§ WHAT THE TASK REQUIRES
What is needed is an exact copy of every line from the one containing "Coordinates for 5" through the end of the entries; please set it down without any pictures.

Data records
+++

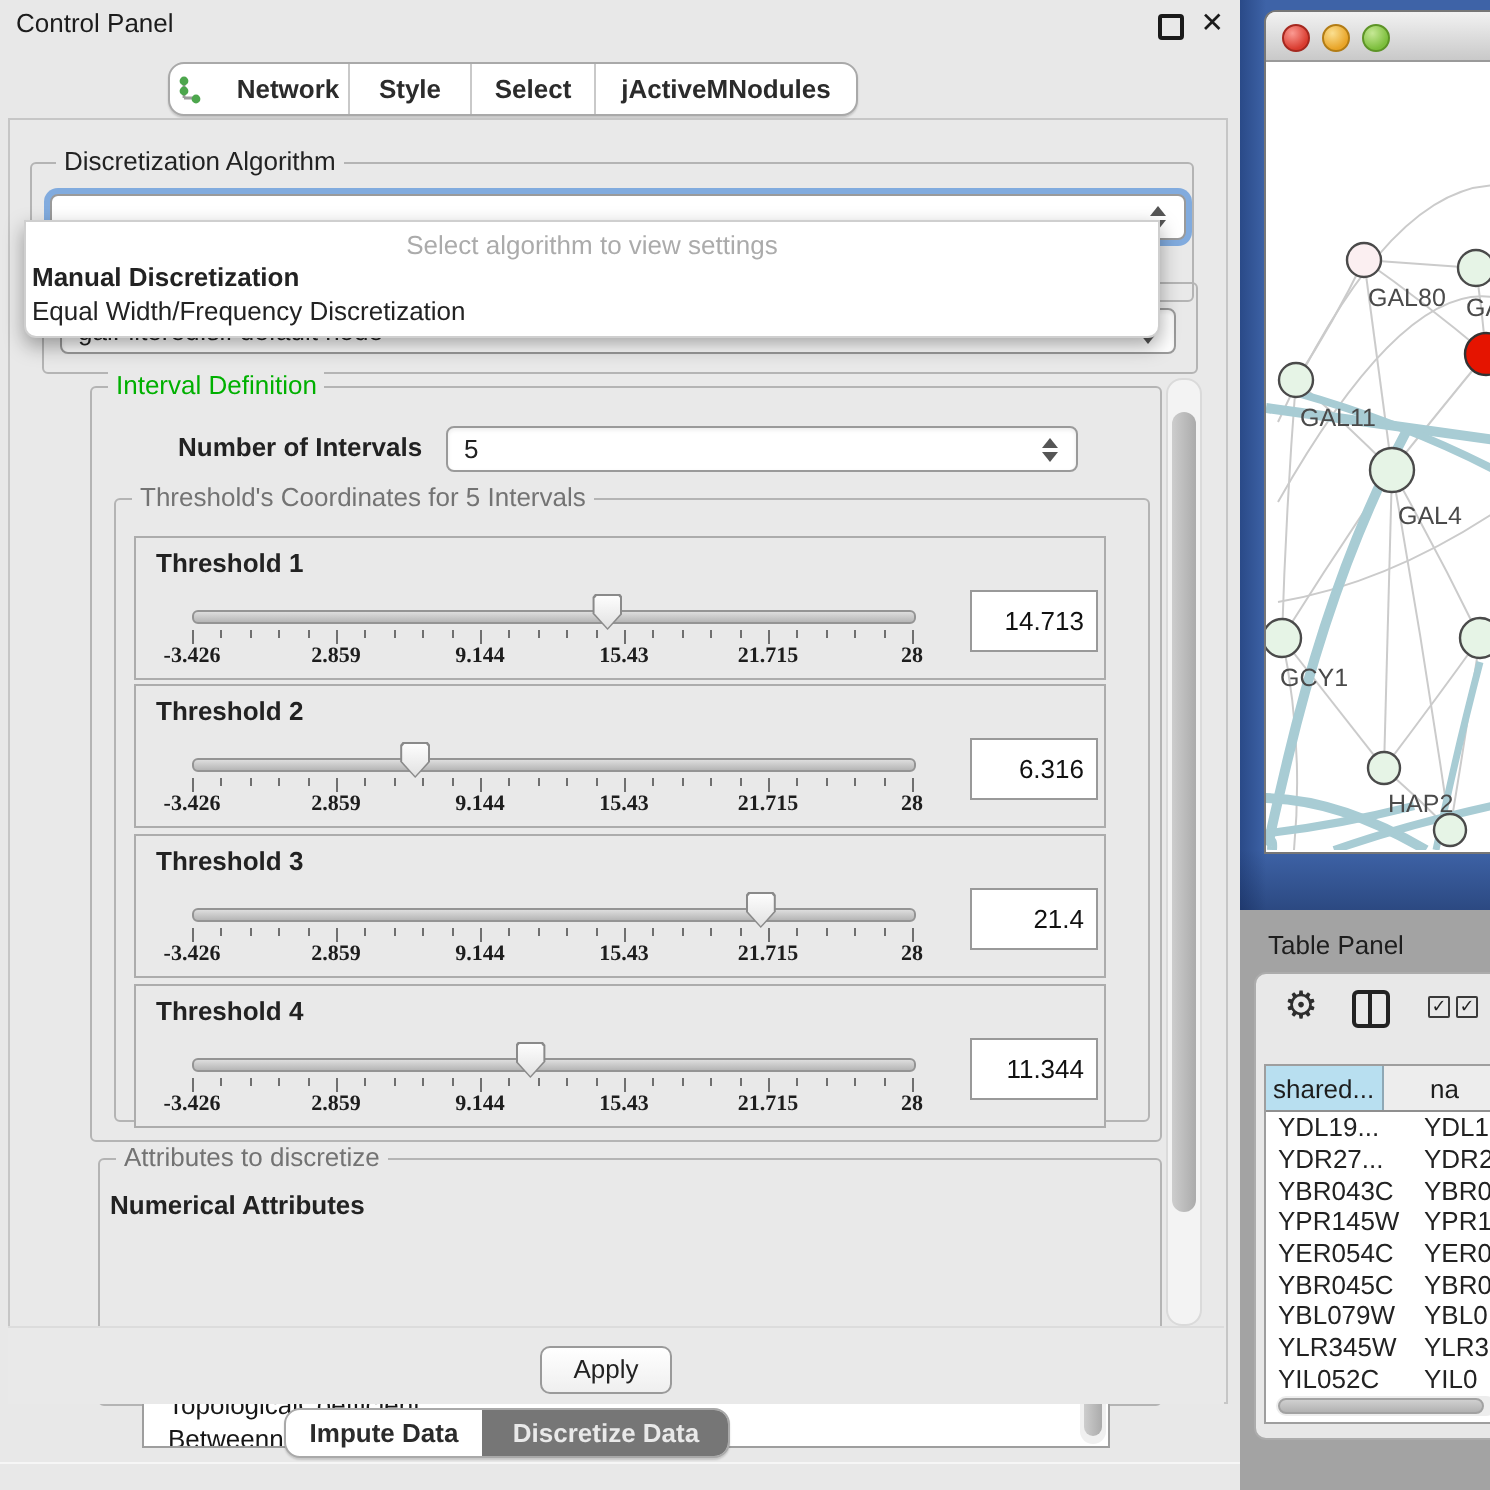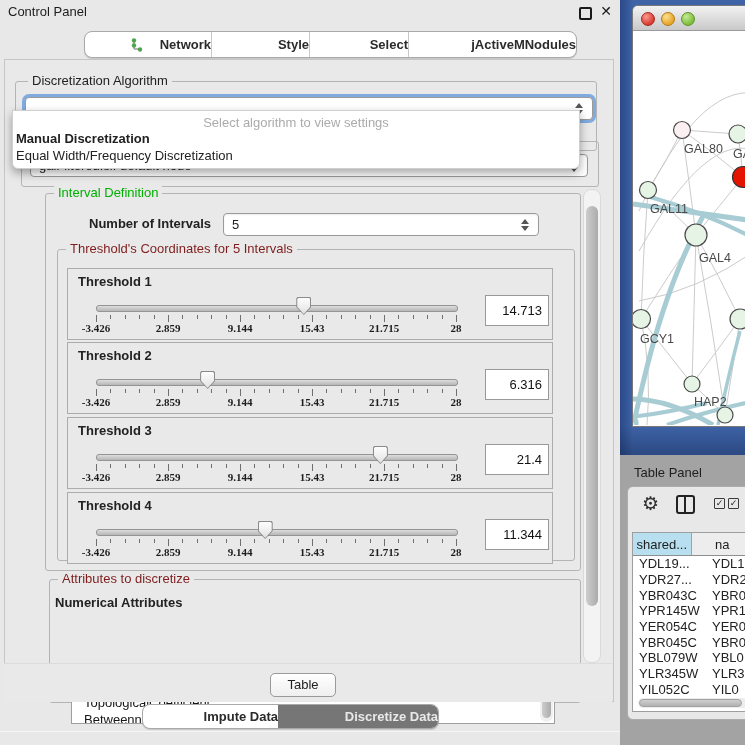"Network" .seg .tab { justify-content: flex-end -> center; padding-left: 37px -> none }
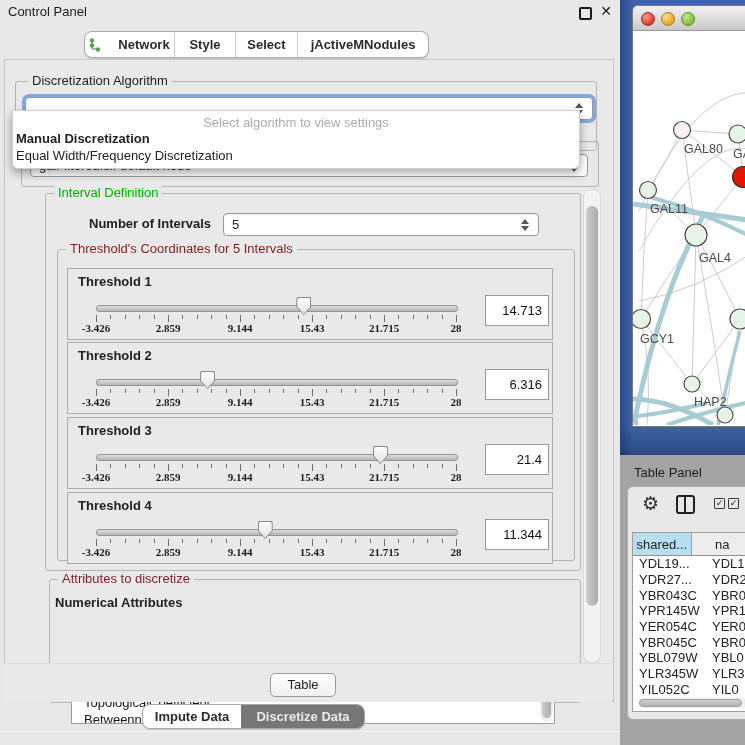"Threshold's Coordinates for 5 Intervals" .blue { color: #7f1d1d -> #737373 }
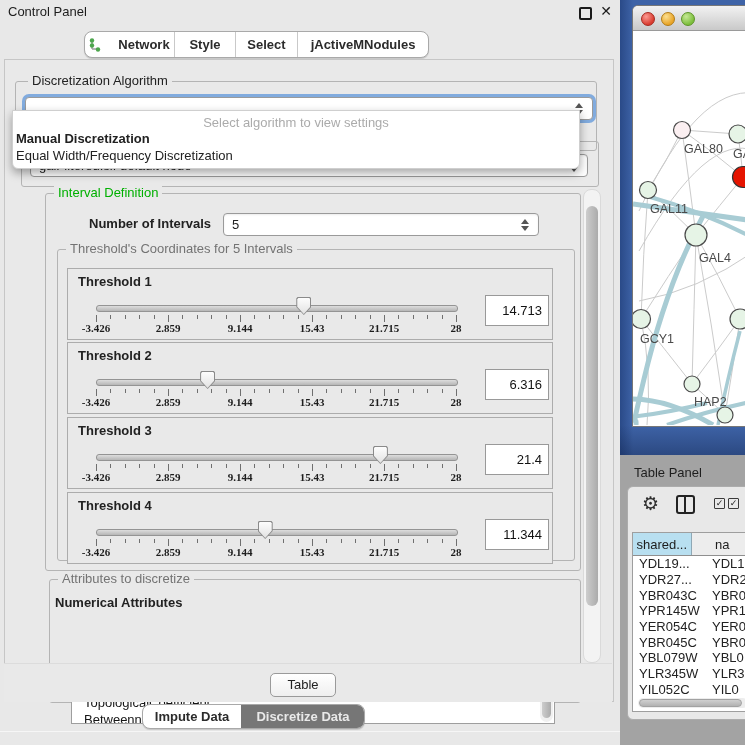"Table" div.abs { text: Table -> Apply }
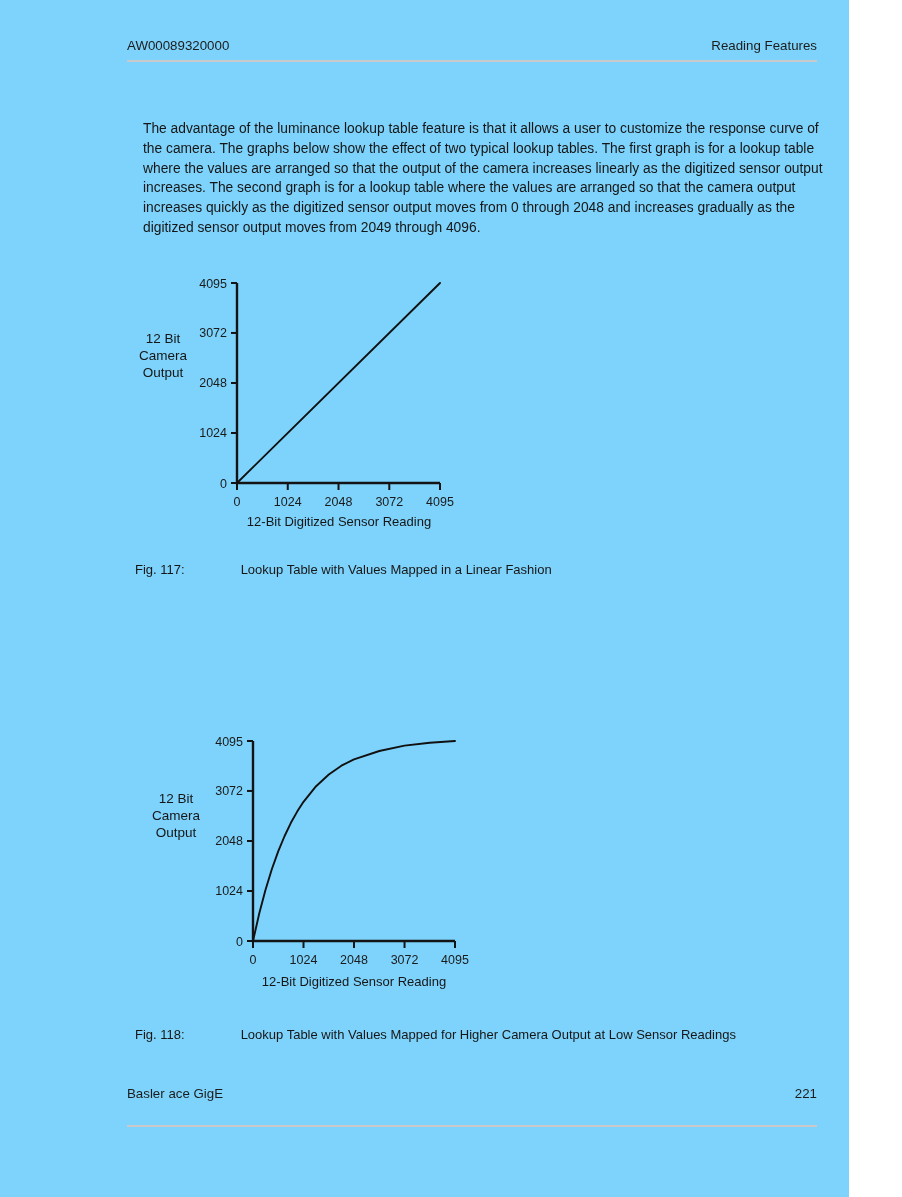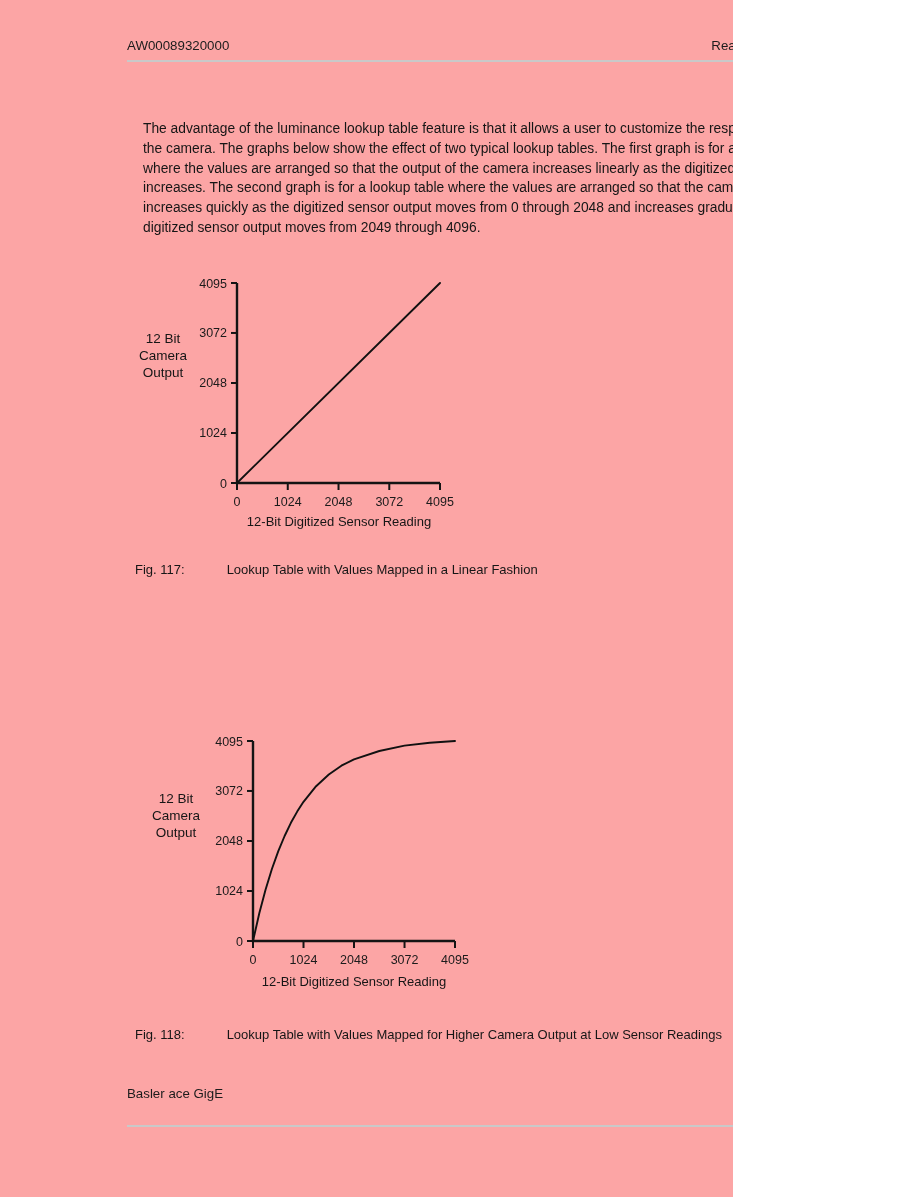"AW00089320000" .page { background: #fca5a5 -> #7dd3fc; width: 733px -> 849px }
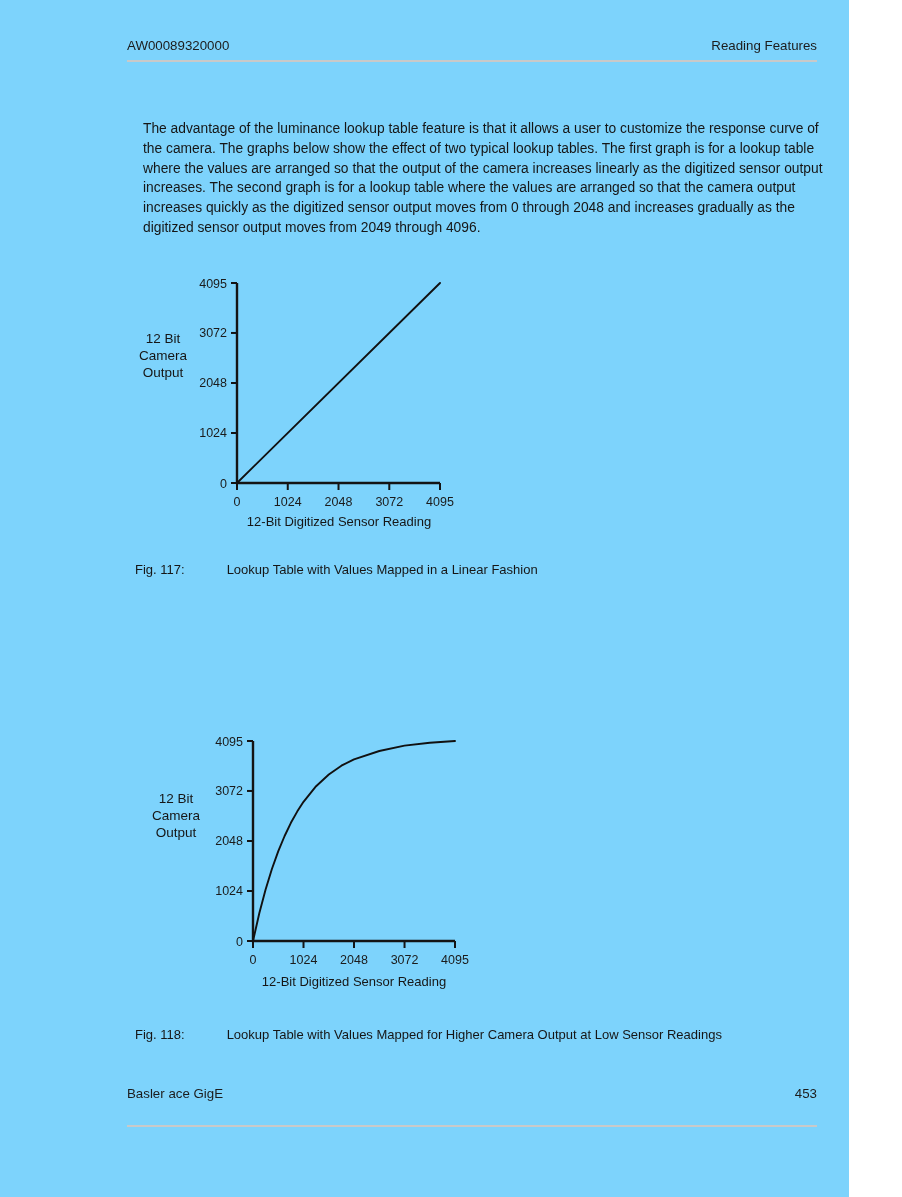"Lookup Table with Values Mapped" .caption .cap-text { margin-left: 10px -> 24px }
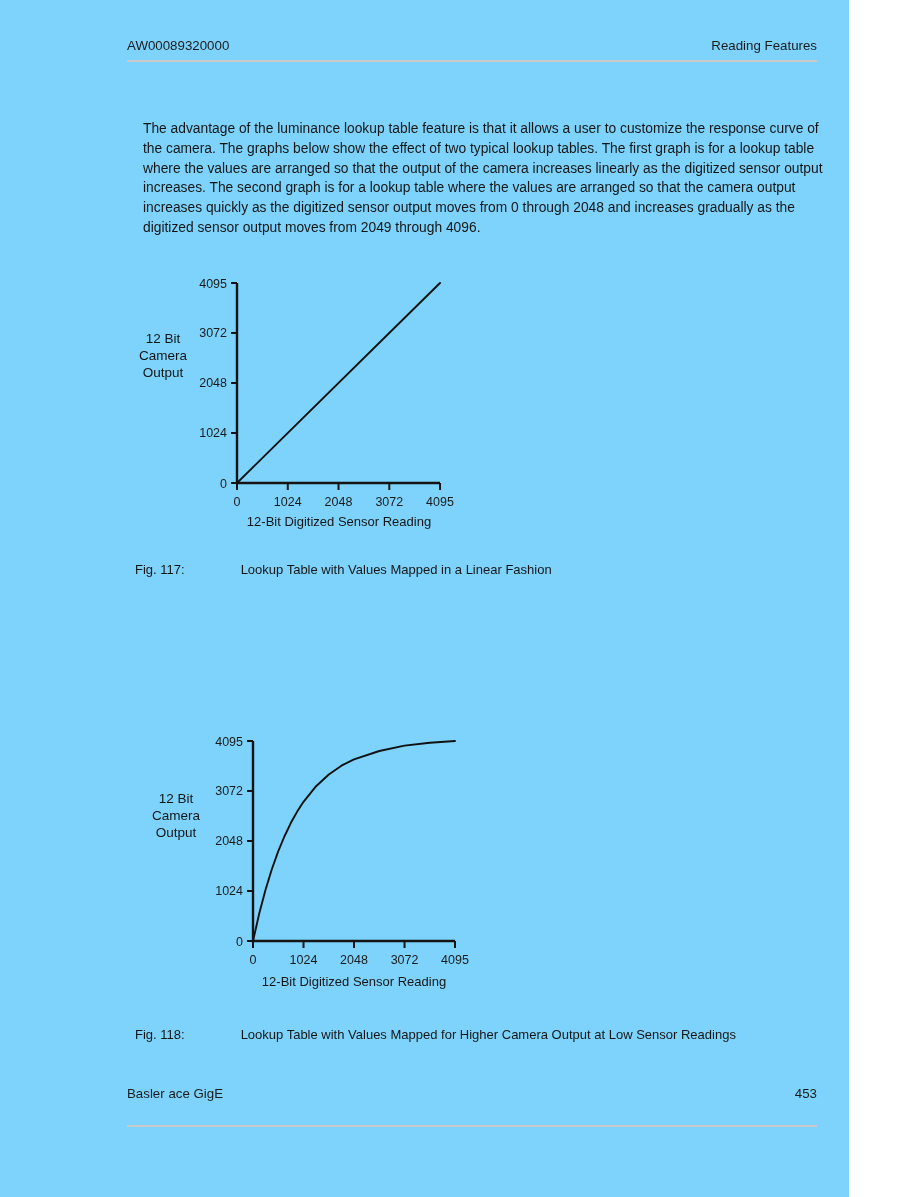"453" span { text: 453 -> 221 }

+++

§ EXERCISE SOLUTION
"Threshold's Coordinates for 5 Intervals" .blue { color: #7f1d1d -> #737373 }
"Table" div.abs { text: Table -> Apply }
"AW00089320000" .page { background: #fca5a5 -> #7dd3fc; width: 733px -> 849px }
"Lookup Table with Values Mapped" .caption .cap-text { margin-left: 10px -> 24px }
"453" span { text: 453 -> 221 }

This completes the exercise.